The Israeli government has declared that the area will be under siege until Hamas, the US-designated terrorist organization that controls the Gaza Strip, releases the 120 Israeli hostages kidnapped during the weekend attacks.

President Biden reiterated Friday night that the “United States stands with Israel,” while declaring the growing “humanitarian crisis” in Gaza a top priority.”We can’t lose sight of the fact that the overwhelming majority of Palestinians had nothing to do with Hamas and these appalling attacks, and they’re suffering as a result as well.”

Sharif Zakout has been staying up late in San Francisco, glued to his TV for news from Gaza, scanning his phone for text messages from friends and relatives there, and speaking with loved ones trapped on the rare occasions when a call gets through.

“You just hear their voices cracking, just this intense fear,” said Zakout, 33, a San Francisco-based organizer with the Arab Resource and Organizing Center. Every day this week, Zakout’s situation worsens.

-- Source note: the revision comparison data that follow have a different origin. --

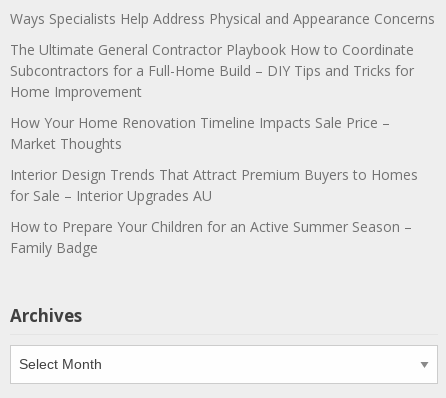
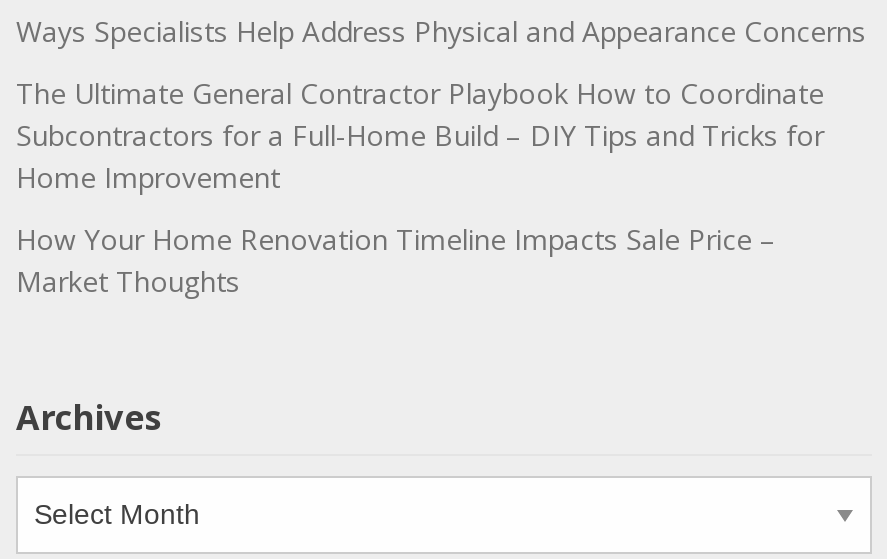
- Interior Design Trends That Attract Premium Buyers to Homes
- for Sale – Interior Upgrades AU
- How to Prepare Your Children for an Active Summer Season –
- Family Badge
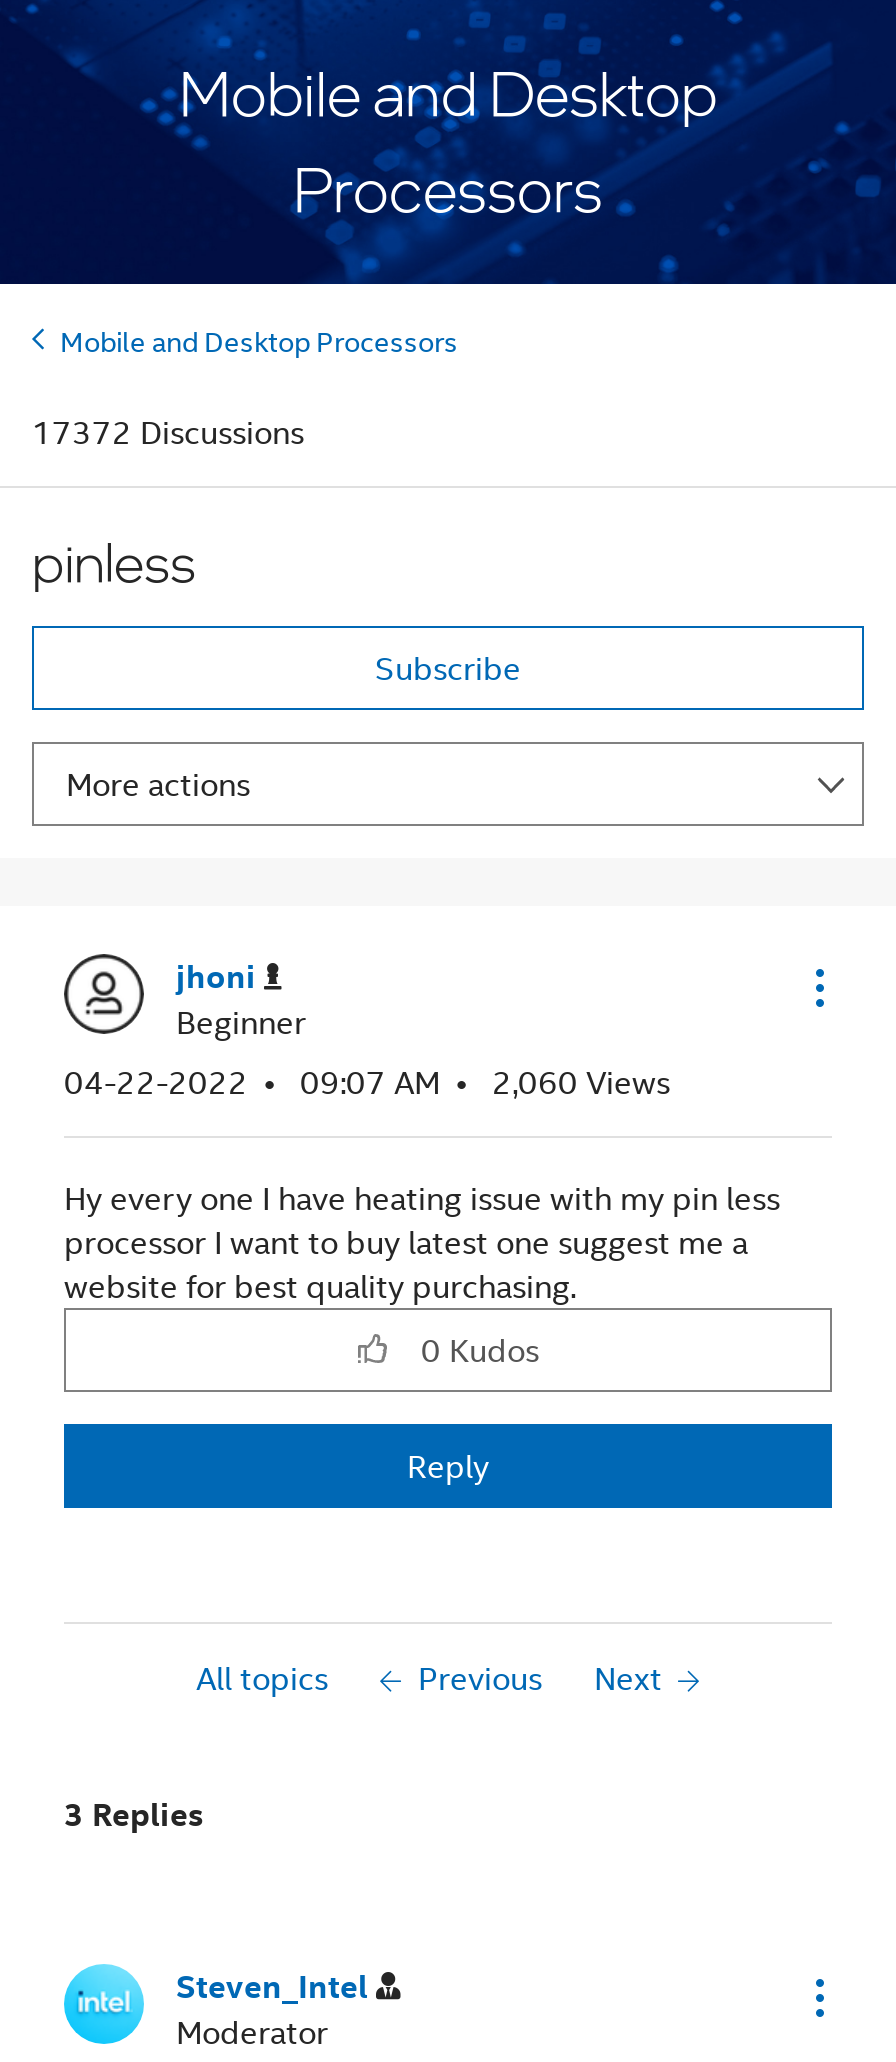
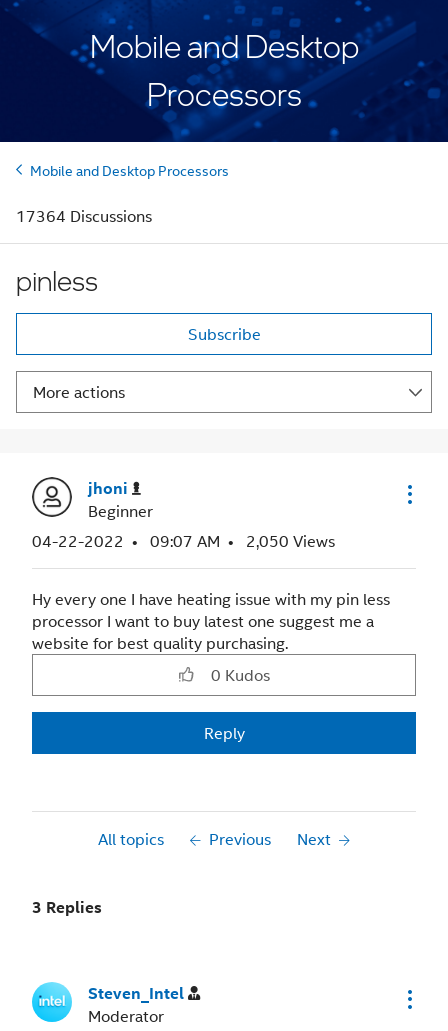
- 17372 Discussions
+ 17364 Discussions

- 04-22-2022 09:07 AM 2,060 Views
+ 04-22-2022 09:07 AM 2,050 Views
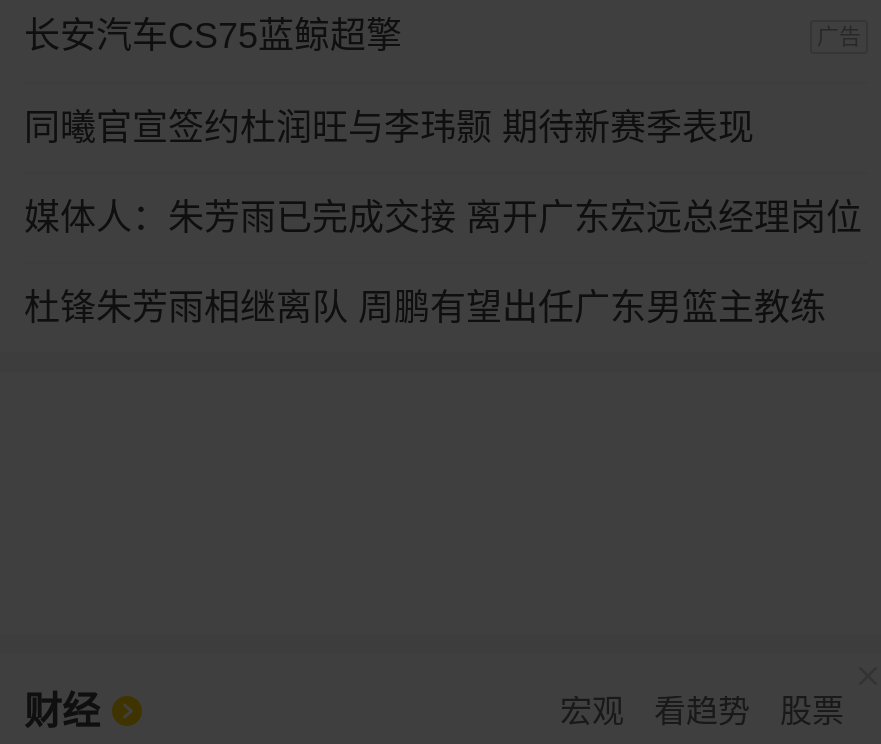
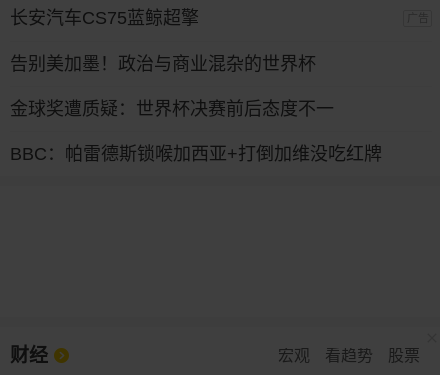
- 同曦官宣签约杜润旺与李玮颢 期待新赛季表现
+ 告别美加墨！政治与商业混杂的世界杯

- 媒体人：朱芳雨已完成交接 离开广东宏远总经理岗位
+ 金球奖遭质疑：世界杯决赛前后态度不一

- 杜锋朱芳雨相继离队 周鹏有望出任广东男篮主教练
+ BBC：帕雷德斯锁喉加西亚+打倒加维没吃红牌
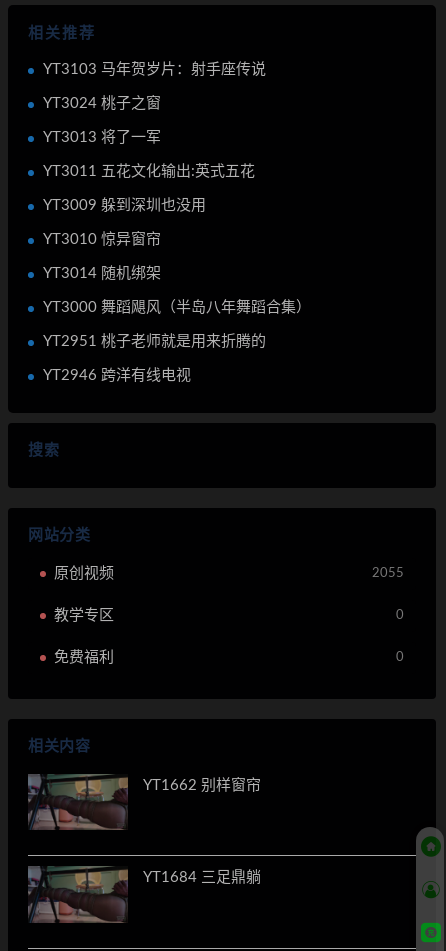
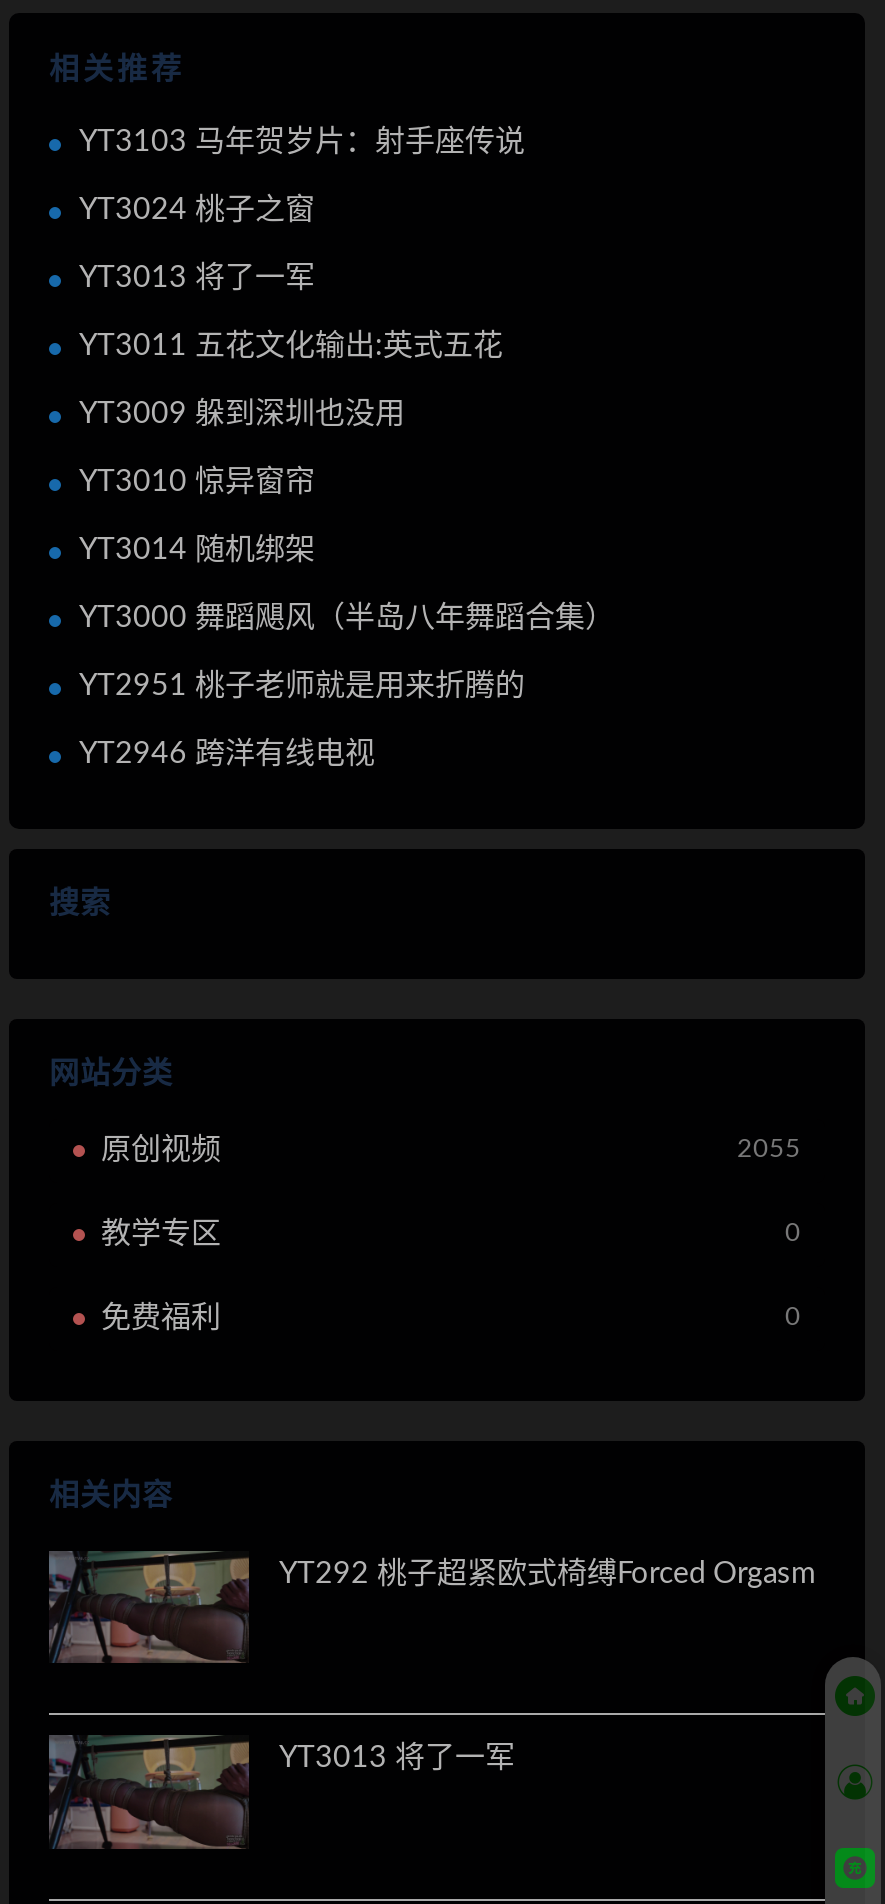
- YT1662 别样窗帘
+ YT292 桃子超紧欧式椅缚Forced Orgasm

- YT1684 三足鼎躺
+ YT3013 将了一军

On Monday, one of Zakout’s friends informed him that his house had been destroyed. Another claimed that his uncle had been murdered. Another friend revealed on Wednesday that a dozen members of her family were killed in air strikes in a single night.

“Every day, this has been our reality — waking up to texts that say, ‘I have lost this family member, or this part of my city is now destroyed,'” said Zakout, who was born in San Francisco and grew up hearing stories about his grandmother’s refugee experience and being forced to flee her homeland as a child. “It’s been incredibly heartbreaking, and in so many ways, we feel powerless.” When we don’t hear from them, I’m not sure if it’s because they don’t have internet access or if I should assume the worst.”

As many Palestinians began to flee to the south, the UN warned that Israel’s demand to relocate over a million people across Gaza would have “devastating consequences.” Instead, the organization is hoping that Israel will allow the passage of humanitarian aid, such as food, medical supplies, and drinking water.

On Saturday, Israel and Egypt agreed to allow American citizens in Gaza to cross into Egypt, and talks to allow aid into the territory via the same crossing were ongoing.

Meanwhile, Zakout waits, worries, and checks his phone for word from his relatives.

“There’s a very clear sense of desperation,” he told me.